Please find every line in the entries below that contains the string "weight", and copy it.
********************
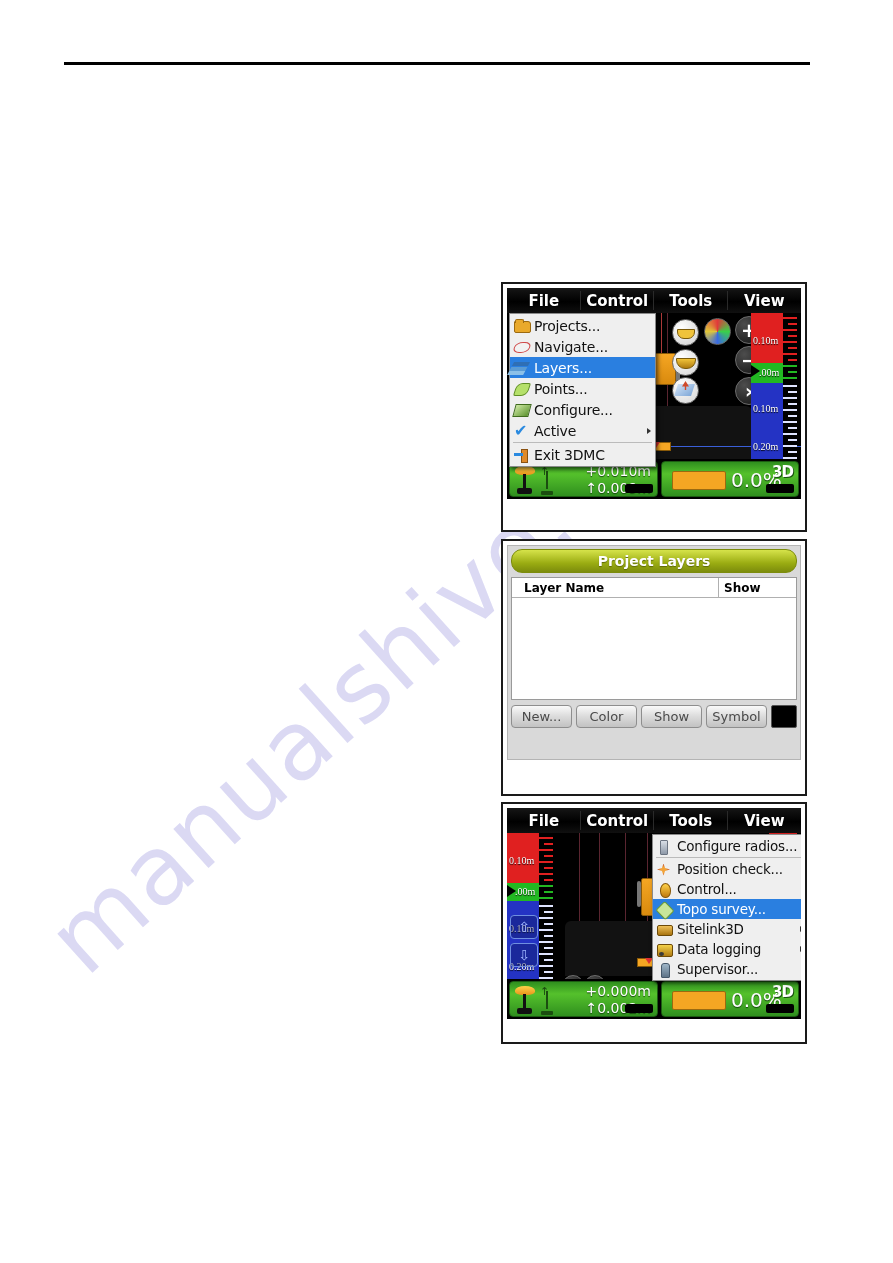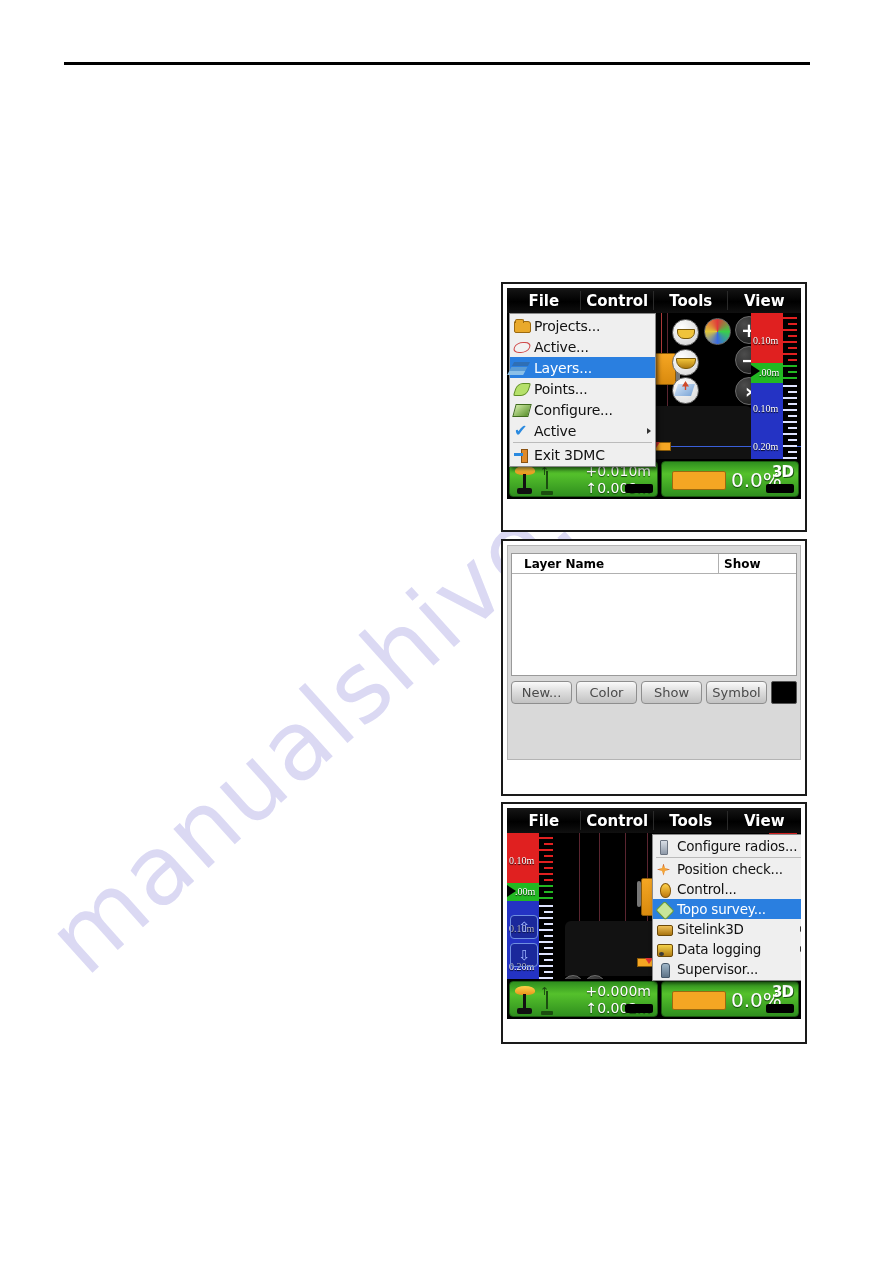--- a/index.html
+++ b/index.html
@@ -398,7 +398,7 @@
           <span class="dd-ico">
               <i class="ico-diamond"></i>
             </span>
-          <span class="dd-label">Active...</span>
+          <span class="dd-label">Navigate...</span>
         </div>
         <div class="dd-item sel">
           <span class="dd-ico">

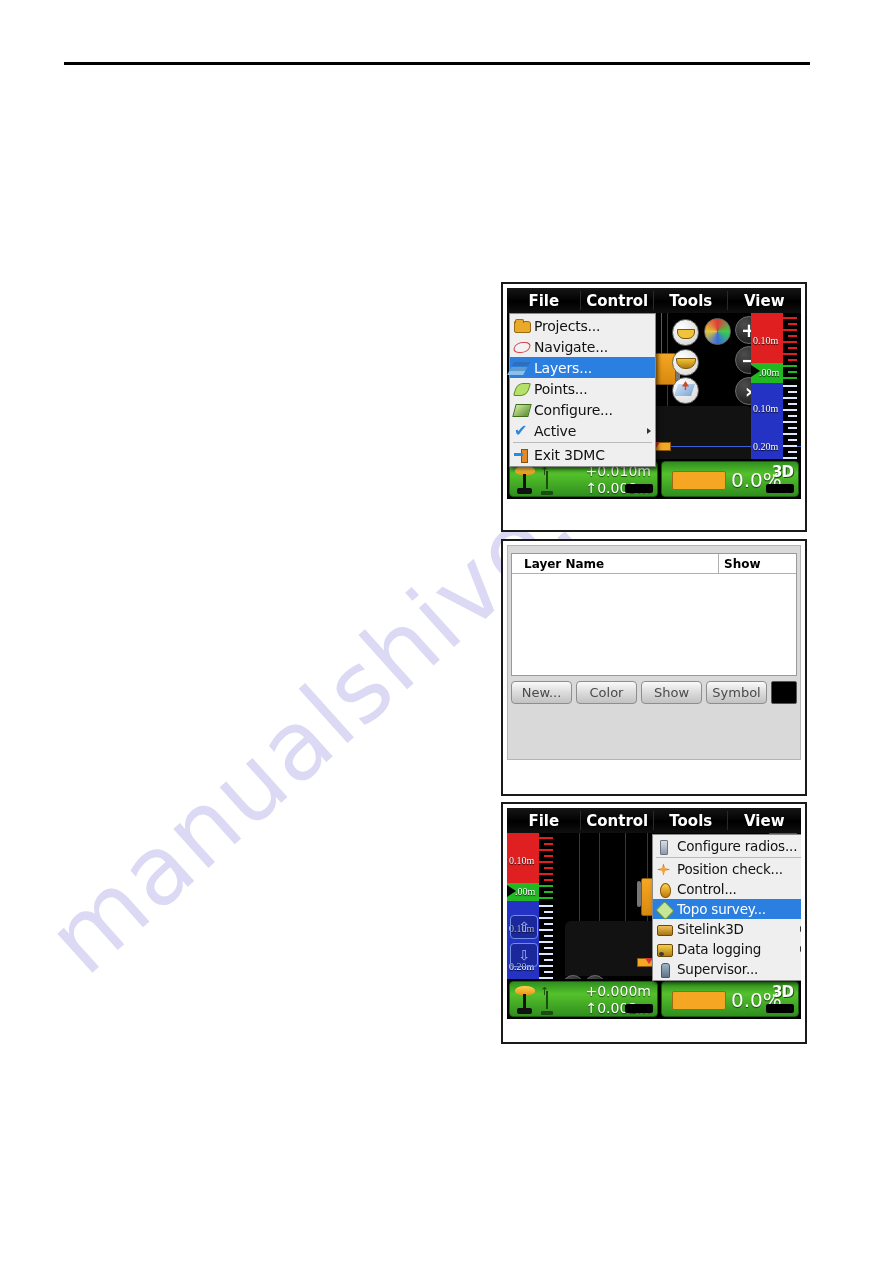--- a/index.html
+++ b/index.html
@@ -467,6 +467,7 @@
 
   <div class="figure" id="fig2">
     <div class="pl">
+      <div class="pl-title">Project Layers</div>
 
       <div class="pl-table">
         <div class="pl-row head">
********************
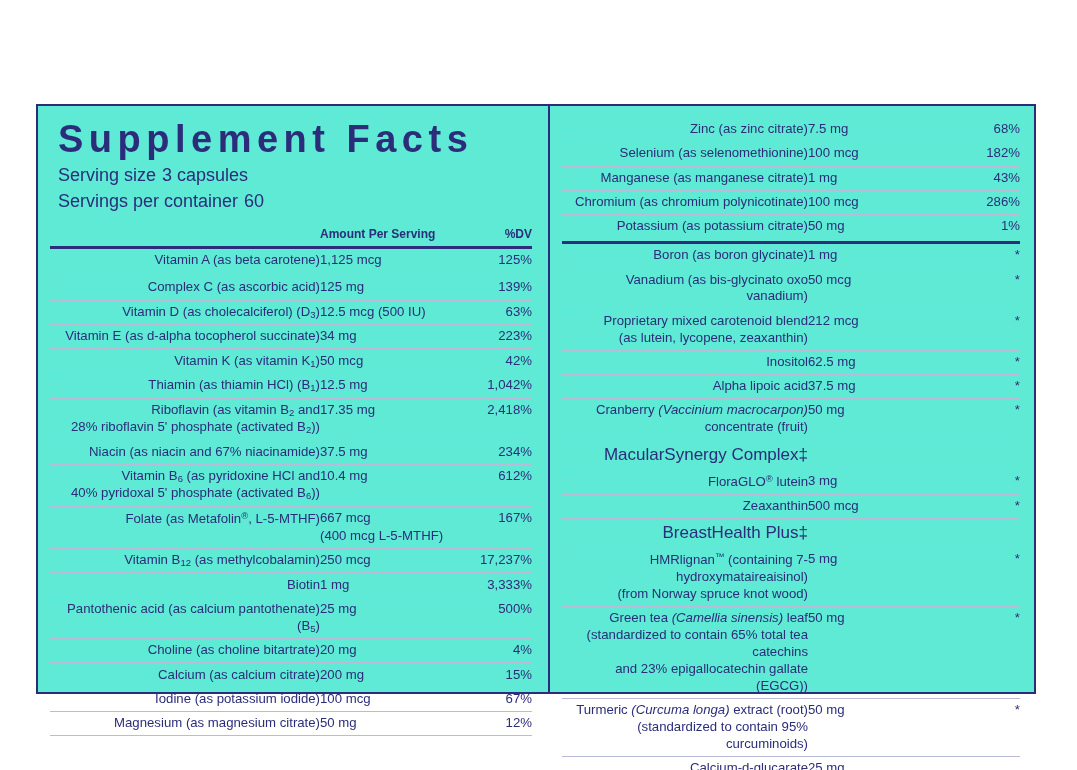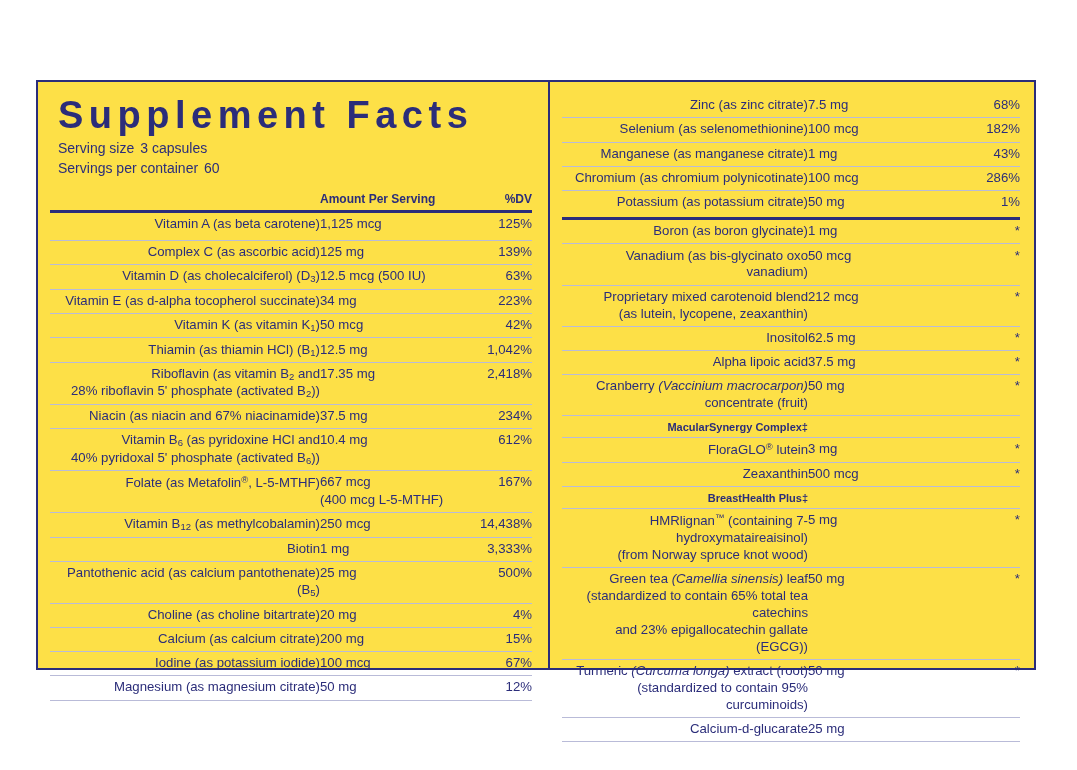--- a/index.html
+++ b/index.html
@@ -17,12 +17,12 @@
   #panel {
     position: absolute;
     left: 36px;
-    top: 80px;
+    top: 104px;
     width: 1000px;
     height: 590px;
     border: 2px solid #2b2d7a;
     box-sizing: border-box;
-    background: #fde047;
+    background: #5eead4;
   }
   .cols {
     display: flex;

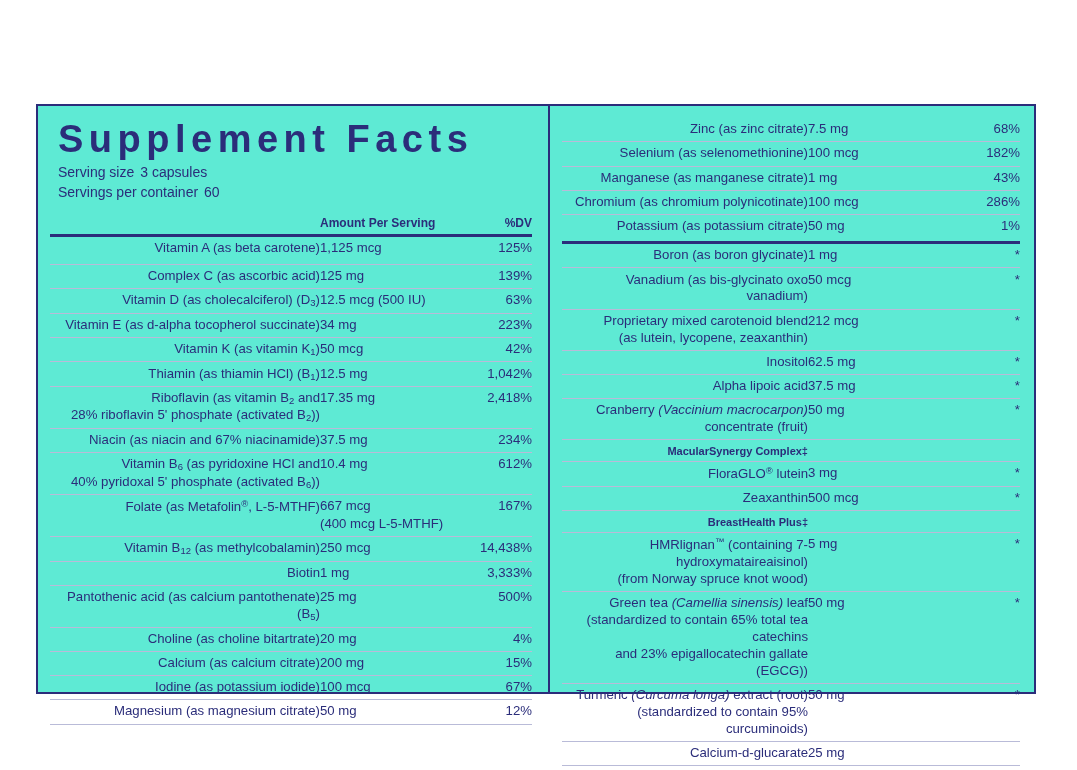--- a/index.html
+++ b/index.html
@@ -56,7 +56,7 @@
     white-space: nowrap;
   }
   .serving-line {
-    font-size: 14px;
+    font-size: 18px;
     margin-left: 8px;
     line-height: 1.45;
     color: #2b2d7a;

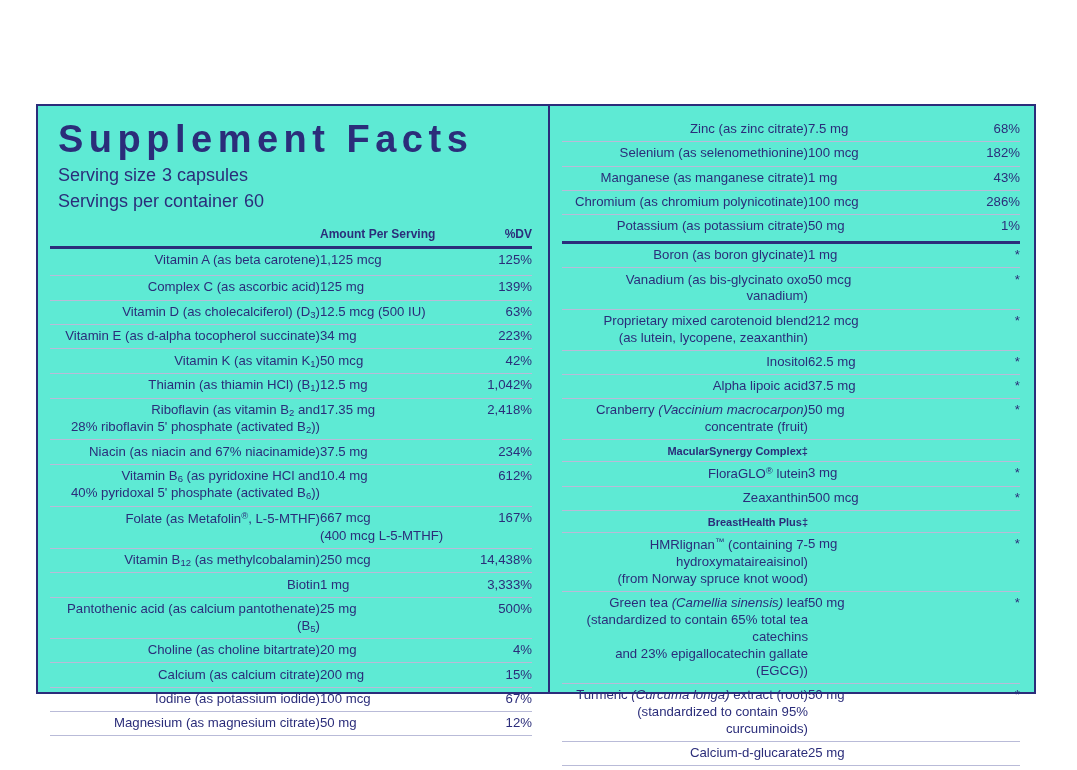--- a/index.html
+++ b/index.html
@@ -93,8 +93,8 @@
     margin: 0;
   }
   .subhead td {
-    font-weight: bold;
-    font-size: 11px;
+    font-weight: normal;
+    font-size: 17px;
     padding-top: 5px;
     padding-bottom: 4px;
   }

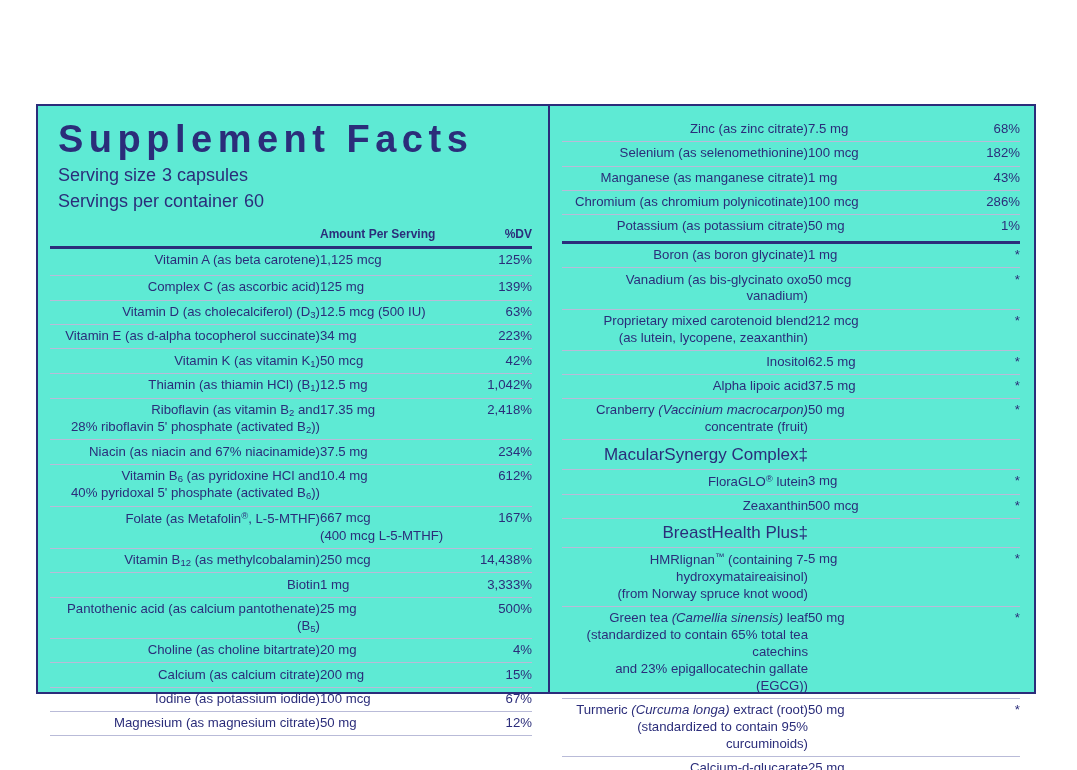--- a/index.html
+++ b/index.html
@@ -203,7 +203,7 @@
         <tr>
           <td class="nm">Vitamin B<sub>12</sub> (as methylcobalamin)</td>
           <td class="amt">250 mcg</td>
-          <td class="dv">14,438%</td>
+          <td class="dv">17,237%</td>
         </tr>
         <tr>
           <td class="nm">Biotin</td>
********************
_YOUR RESPONSE:_
-    font-weight: bold;
+    font-weight: normal;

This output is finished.